Friday, July 08, 2005

SloMosVille: Rushing to Wait, Waiting to Rush

Reservist training is finally over. Emerging from a long-drawn out battle (what else, against the system surely!) in SloMosVille (coded for: army camp), I couldn’t be happier. We rush to wait, and then, yet, we wait to rush. Singaporean boys would know that I am bitching to a familiar refrain. As usual, the powers-that-be that run the army have little capacity for cognition. This charge is piled up on top of others like ill-coordinated efforts, resulting in messed up organization and timetables. We wake up or book in extremely early so that we may wait hours for the next thing to happen. We sleep hours on end on some days, and rush non-stop on others, like fall in at 0500h to go to range. I may be (slow and run) on Italian time (which is so la dolce vita, by the way), but the army runs on army time. I haven’t figured out amazing solutions for such pandemonium but I suggest they privatize the army and bring in the mercenaries and experts whose notion of efficiency is probably closer to that of the civilian world.

Despite the above charges, the experience of the soldier who returns could be construed and viewed in a more positive fashion.

Powered by sociological thought, I’ve ceased to believe that I am an arts-humanities student enabled solely in languages and social theory—extracting myself from the pigeonhole (hoisted in there by psychologists, of course, thank you very much), I’ve adopted a new and positive attitude towards learning skills in the field of technology. This school of non-essentialist and category-defying thought goes like this: no one is particularly abled in one field or the other (science or humanities). Such categories are, after all, constructions; language giving form to some sort of ‘tangible reality’. Taking a heightened level of interest in the high-tech machines that I came in touch with during the training, and feeling like I could master them, was very, very liberating indeed.

Similarly, range has proved to be fun—it’s not just a preoccupation of military-mad boys, but could also add some color to footloose urbanites like myself. Playing around with M16s to the beat of Firers, watch your front, I saw the beauty of the experience; 5 other mates and I worked together to gun down 6 targets that appeared in various different lanes—the sheer unpredictability of the targets’ appearance made the experience feel so live (and in the real world). Furthermore, under new test regulations, firers are required to correct any sort of firing problems (say, rounds stuck in the chamber) on their own without any assistance.

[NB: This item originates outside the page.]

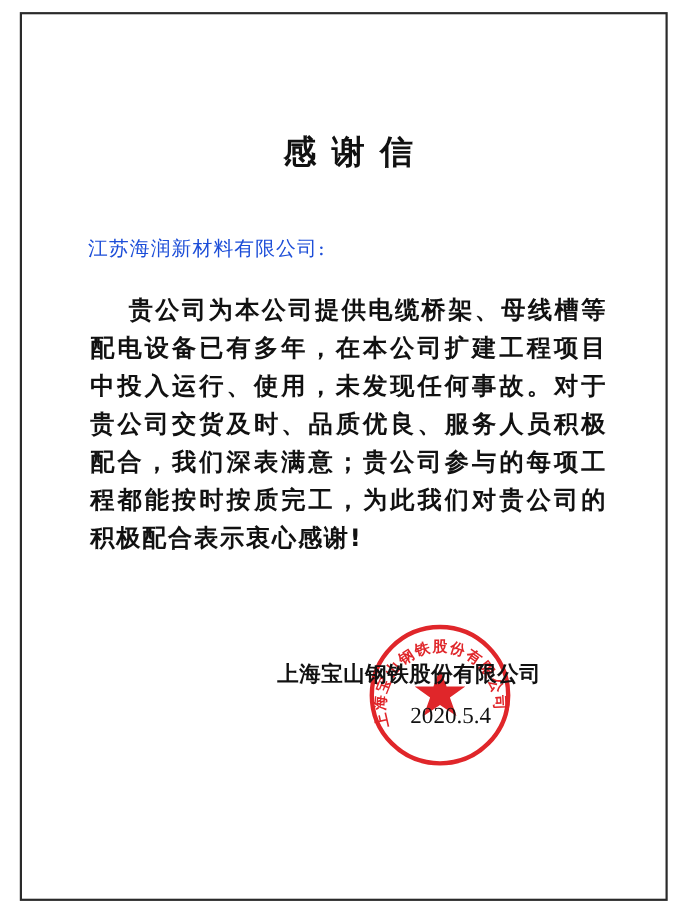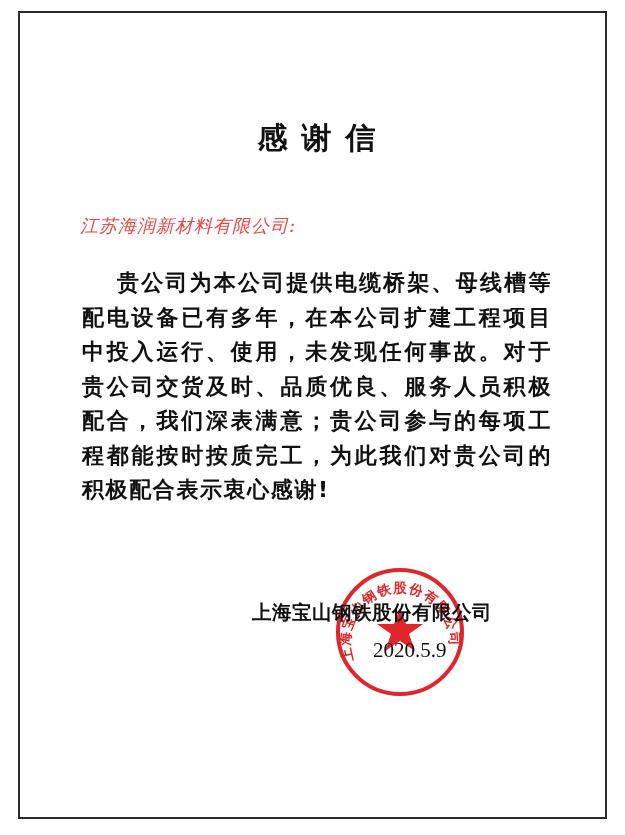"江苏海润新材料有限公司:" .salutation { color: #ef4444 -> #1d4ed8; font-style: italic -> none }
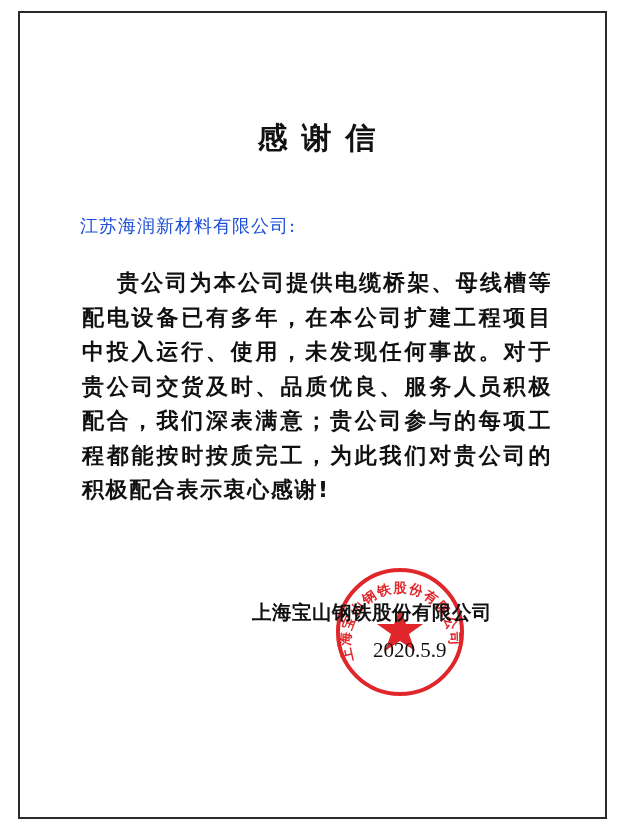"2020.5.9" div.date { text: 2020.5.9 -> 2020.5.4 }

Finally, there’s the nights-off experience revisited. Going to Ang Mo Kio for dinner (spectacular chicken chops, cutlets and fish and chips heartlander-style) at S11 with my army mates was a trip down memory lane, absolutely dripping with nostalgia. It was like 2000/2001 again: pigging out at S11 food centre, after-dinner drinks (bubble tea, so fashionable then and yet so cheesy now) at the, for lack of a better word, piazza (or place or plaza), and then movies (War of the Worlds; to me, a projection of the American psyche and zeitgeist more than anything else: terrorism and fear of the Other/Arabs as embodied in the invasion by the oddball tripods; and so worth my S$7 for the fact that the cast went through so many puke-worthy moments caked in grime!). So down-to-earth was the night out it that it’s a great respite from many urban moments steeped in excesses.

In an abrupt about-turn, I’d choose not to return for reservist training—ever.